Scandal’s creator, Shonda Rhimes, and her producing partner, Betsy Beers, cast a wide net in seeking out their Olivia Pope, auditioning a large number of African-American actresses in 2011. (Olivia was conceived as a black woman because her inspiration, Judy Smith, is black.) Washington knew she was one of many in competition for the role—the actress Gabrielle Union has said in interviews that she, too, read for the part—and recalled that, in her initial meeting with Rhimes and Beers, “there was a feeling like a Western combined with a first date: sort of checking each other out from across the main street. We didn’t know each other.” Within a few minutes, though, said Washington, “that all went out the window.” Rhimes and Washington proved eminently simpatico (sharing, for example, a proclivity for mainlining popcorn, a trait they would impute to Olivia), and Scandal had its star.

Scandal, in a sense, upholds Washington’s tradition of righteousness through theater, though it has a funny way of doing so. It seems to be set slightly in the future, in a wondrous time when it is unremarkable that the White House chief of staff is an openly gay man, the vice president is a woman, the white Republican president is in love with an African-American woman, and this woman happens to run a crackerjack consulting firm with a racially mixed, gender-balanced staff. The hitch is the show’s characters don’t inhabit a Utopian peace-and-harmony futureworld like the one in the original Star Trek TV series, where diversity was an indicator of how enlightened civilization had become. Rather, Scandal is rife with slimeballs, cover-ups, and double, triple, and quadruple crosses. Its measure of equality is that everyone is empowered to be ruthless and cynical.

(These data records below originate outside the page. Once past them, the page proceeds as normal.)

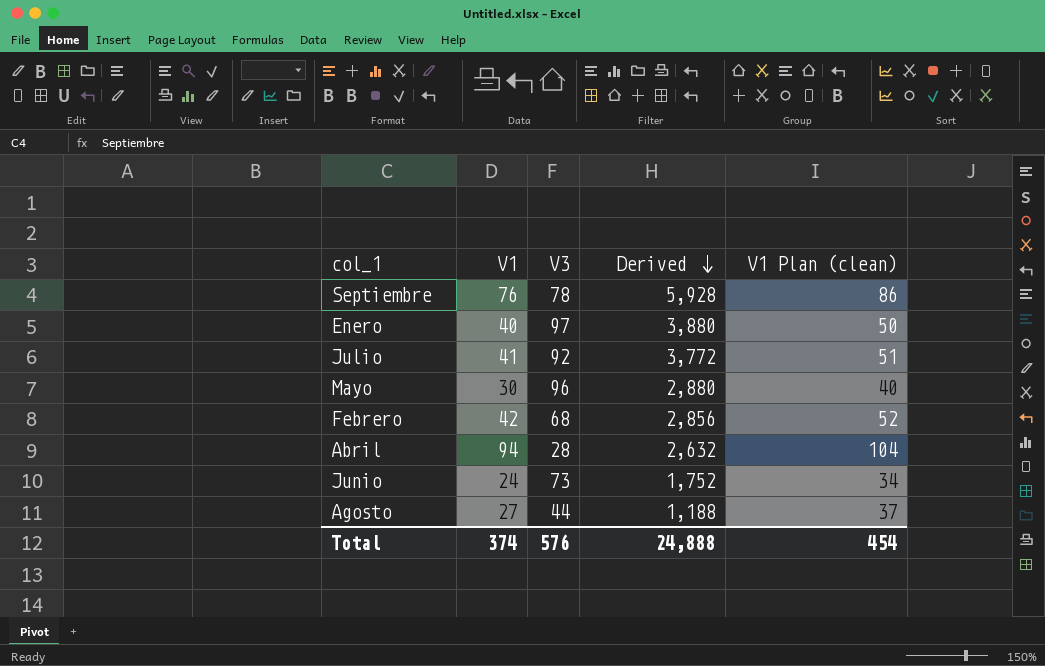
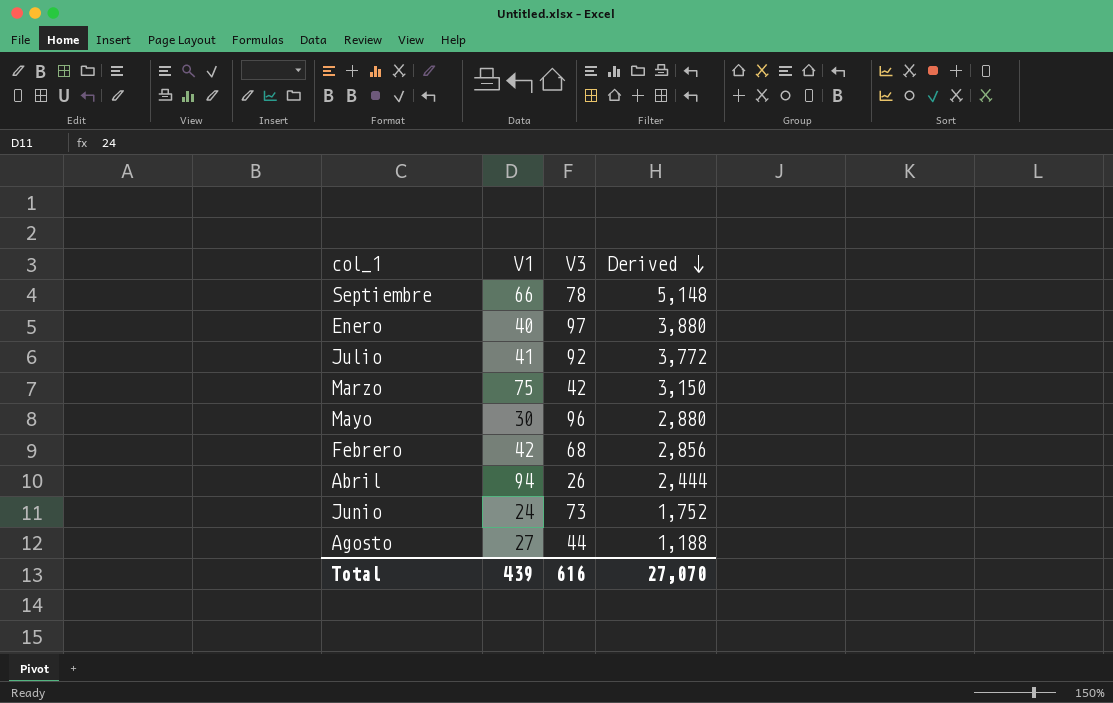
column V1 Plan (clean) | formula: [V1] + 10 -> none
Septiembre | V1: 76 -> 66
Septiembre | Derived: 5,928 -> 5,148
row Marzo: none -> 75 | 42 | 3,150
Abril | V3: 28 -> 26
Abril | Derived: 2,632 -> 2,444
Total | V1: 374 -> 439
Total | V3: 576 -> 616
Total | Derived: 24,888 -> 27,070

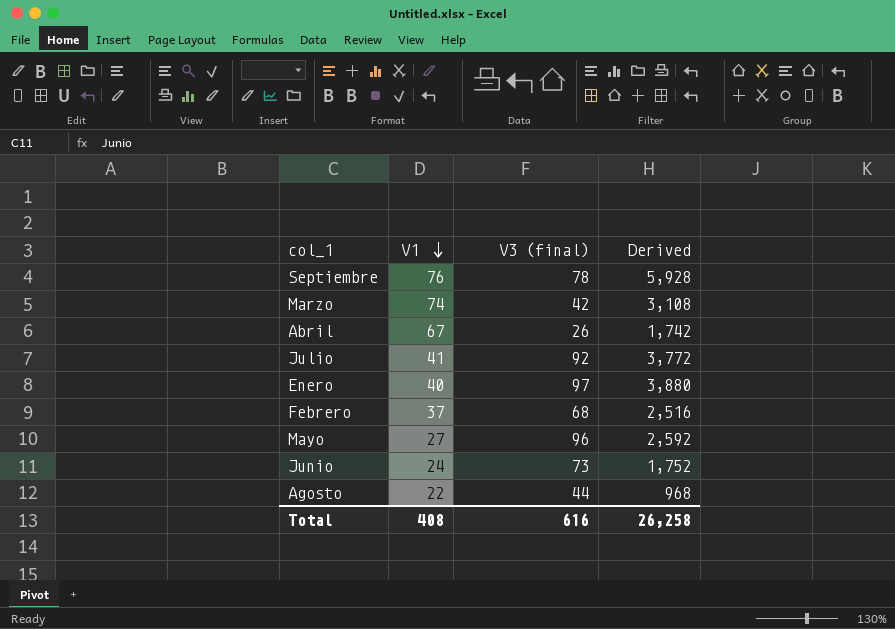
row order: Derived descending -> V1 descending
column name: V3 -> V3 (final)
Septiembre | V1: 66 -> 76
Septiembre | Derived: 5,148 -> 5,928
Marzo | V1: 75 -> 74
Marzo | Derived: 3,150 -> 3,108
Abril | V1: 94 -> 67
Abril | Derived: 2,444 -> 1,742
Febrero | V1: 42 -> 37
Febrero | Derived: 2,856 -> 2,516
Mayo | V1: 30 -> 27
Mayo | Derived: 2,880 -> 2,592
Agosto | V1: 27 -> 22
Agosto | Derived: 1,188 -> 968
Total | V1: 439 -> 408
Total | Derived: 27,070 -> 26,258

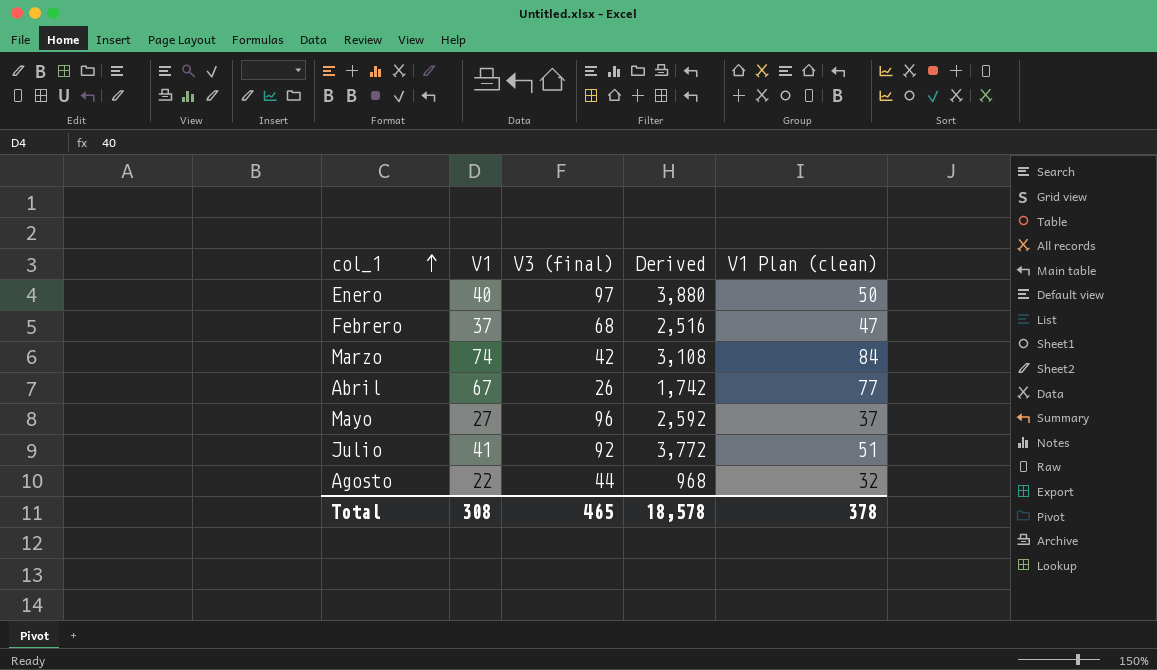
row order: V1 descending -> col_1 ascending
column V1 Plan (clean) | formula: none -> [V1] + 10
row Septiembre: 76 | 78 | 5,928 -> none
row Junio: 24 | 73 | 1,752 -> none
Total | V1: 408 -> 308
Total | V3 (final): 616 -> 465
Total | Derived: 26,258 -> 18,578

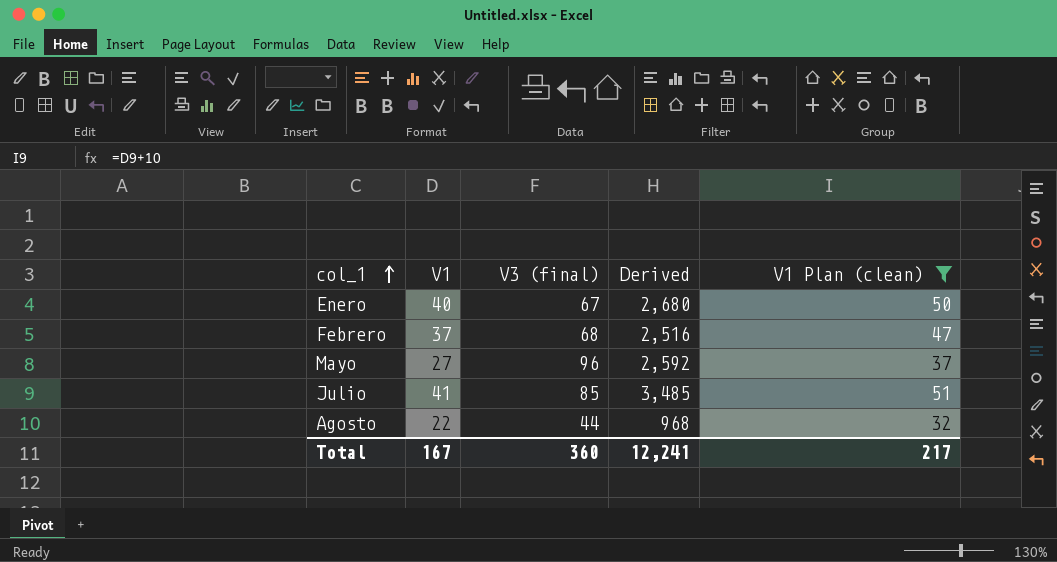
filter: none -> V1 Plan (clean) <= 51
Enero | V3 (final): 97 -> 67
Enero | Derived: 3,880 -> 2,680
Julio | V3 (final): 92 -> 85
Julio | Derived: 3,772 -> 3,485
Total | V1: 308 -> 167
Total | V3 (final): 465 -> 360
Total | Derived: 18,578 -> 12,241
Total | V1 Plan (clean): 378 -> 217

The White House chief of staff, Cyrus Beene (Jeff Perry), views politics as literal blood sport—he secretly keeps a hit man on his payroll—and treats even his marriage as an exercise in manipulative horse trading, promising his reporter husband that they’ll adopt a baby if the husband backs off from sniffing around the Oval Office for stories. The vice president, Sally Langston (Kate Burton), is a Tea Party extremist who barely goes through the motions of solemnity and well-wishing when the president, a moderate, is critically wounded in an assassination attempt. An ailing, hard-bitten Supreme Court justice named Verna Thornton (Debra Mooney) is more Damon Runyon than Sandra Day O’Connor, croaking terrible Washington truths to Olivia and President Grant from her hospital bed like a female Bill Casey. And Olivia’s own crew is a band of head cases and reclamation projects, among them an ex-C.I.A. assassin named Huck (Guillermo Díaz), who attends A.A. meetings to expiate the rush he gets from killing people, and a nervous-Nellie young lawyer named Quinn Perkins (Katie Lowes), who, it is revealed as Season One progresses into Season Two, is a fugitive from the law. (I am purposefully not going into further detail about plot points from Scandal’s first two seasons for the sake of those who haven’t yet seen the show and plan on catching up.)

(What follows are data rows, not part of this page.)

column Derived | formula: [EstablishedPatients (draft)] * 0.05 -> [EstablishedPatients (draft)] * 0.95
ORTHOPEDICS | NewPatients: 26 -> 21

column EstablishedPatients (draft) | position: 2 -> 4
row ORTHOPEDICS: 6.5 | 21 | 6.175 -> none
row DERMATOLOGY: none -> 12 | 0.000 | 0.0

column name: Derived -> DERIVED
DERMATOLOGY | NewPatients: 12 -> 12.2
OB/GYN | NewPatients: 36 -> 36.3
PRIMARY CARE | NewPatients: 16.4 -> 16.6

All that said, Olivia Pope, though she crosses some ethical lines, remains the good guy; she and her lieutenants call themselves “gladiators in suits,” a mantle that the show’s Twitter faithful have taken up themselves (e.g., “I’m a gladiator in a suit too! LOL!”—@marionbarryjr, May 2). And Olivia has turned out to be an inspirational figure to viewers.

“One of the most profound things for me about the show is the number of white women of all ages who come up to me and say, ‘I want to be Olivia Pope,’ ” Washington said. “It’s especially profound in a place like South Africa. It’s called The Fixer over there, and it just started its second season. The fact that white women can see this woman of color as an aspirational character is revolutionary, I think, in the medium of television. I don’t think white women would feel that way about Olivia if her identity as a woman, period, wasn’t first in their mind.”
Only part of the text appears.